(Before-and-after change records)
----

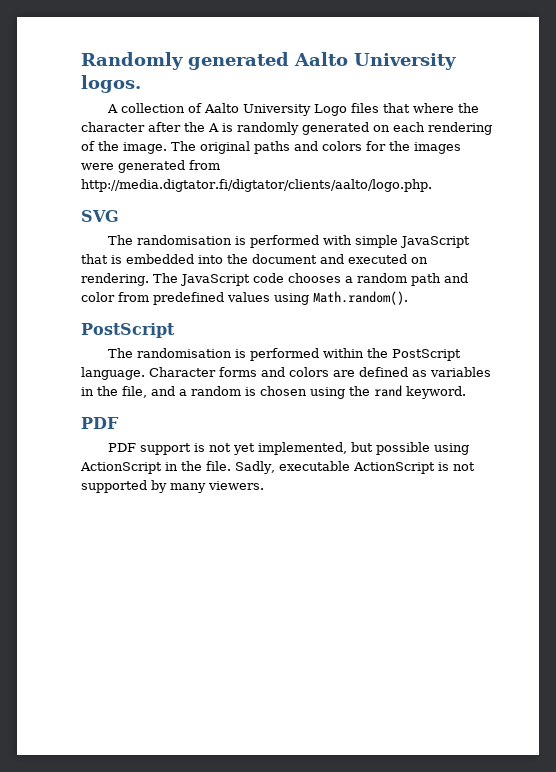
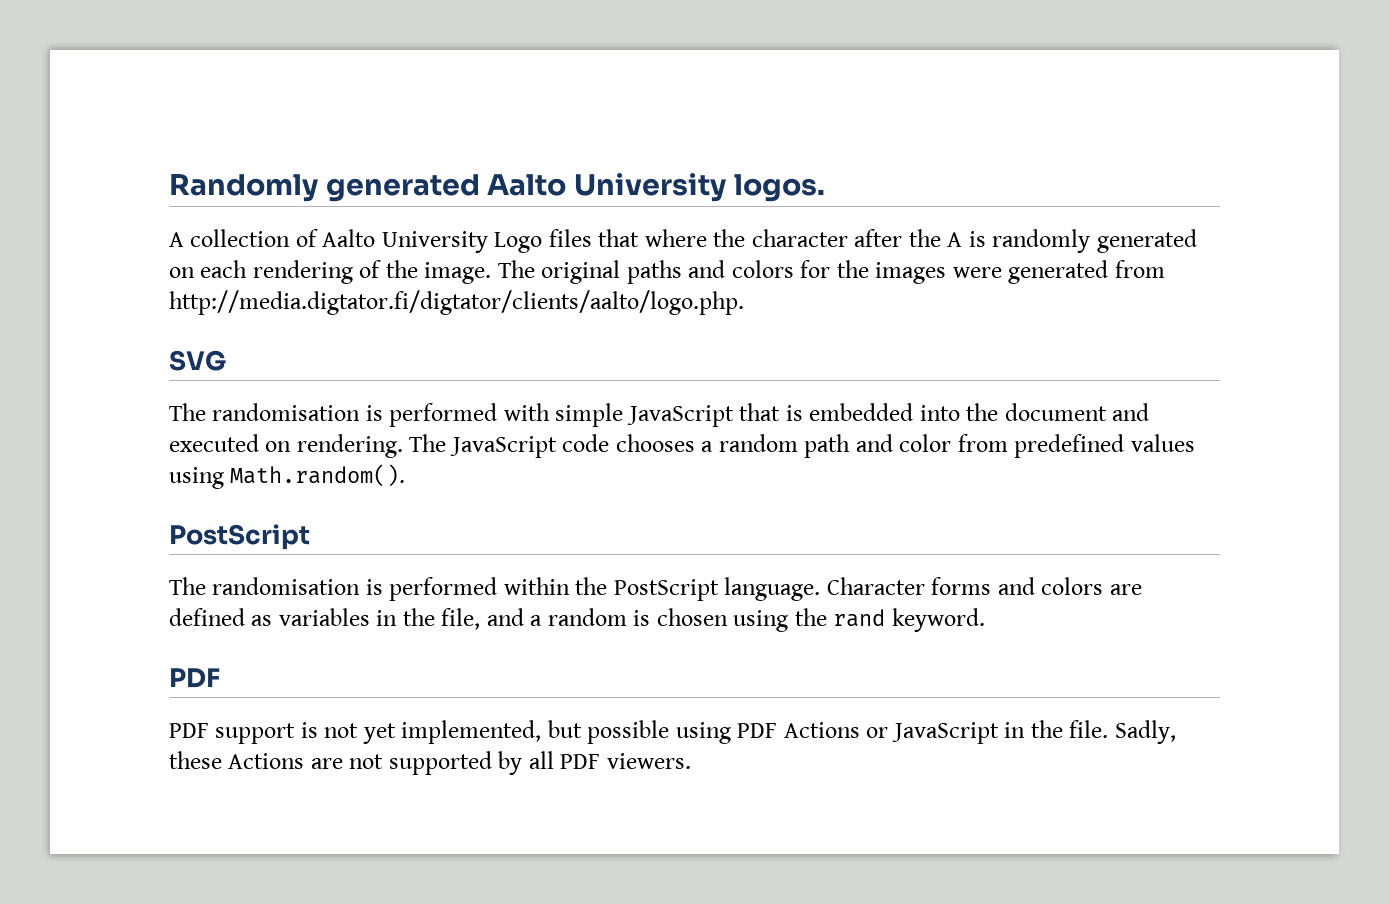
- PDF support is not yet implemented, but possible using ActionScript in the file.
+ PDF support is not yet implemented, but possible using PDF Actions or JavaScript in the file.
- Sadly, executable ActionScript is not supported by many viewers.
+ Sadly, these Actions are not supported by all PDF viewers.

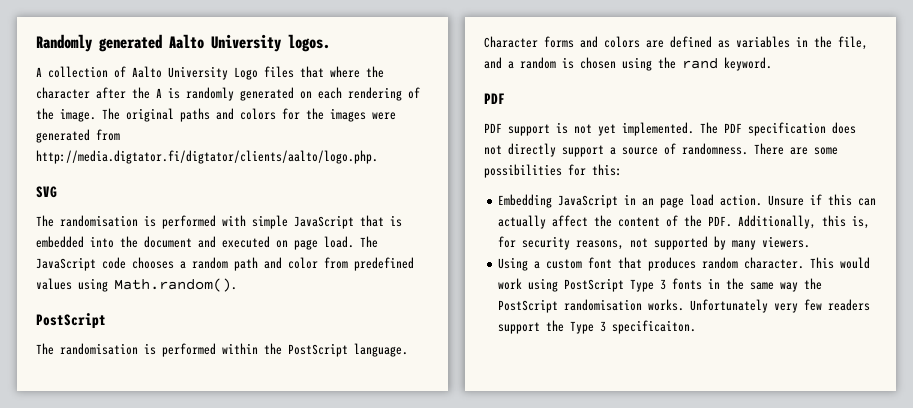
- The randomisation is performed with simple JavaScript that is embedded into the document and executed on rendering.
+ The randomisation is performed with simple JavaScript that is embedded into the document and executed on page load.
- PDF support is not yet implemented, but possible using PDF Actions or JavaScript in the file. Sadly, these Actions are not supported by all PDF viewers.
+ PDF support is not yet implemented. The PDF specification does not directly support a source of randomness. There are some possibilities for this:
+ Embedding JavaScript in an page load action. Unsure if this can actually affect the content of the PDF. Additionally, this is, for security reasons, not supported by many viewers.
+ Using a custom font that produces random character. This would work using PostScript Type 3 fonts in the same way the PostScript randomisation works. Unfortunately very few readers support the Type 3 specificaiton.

----

Instructions to follow :: Among the entries, copy every line containing the word "many".

Solved problem ::
- Sadly, executable ActionScript is not supported by many viewers.
+ Embedding JavaScript in an page load action. Unsure if this can actually affect the content of the PDF. Additionally, this is, for security reasons, not supported by many viewers.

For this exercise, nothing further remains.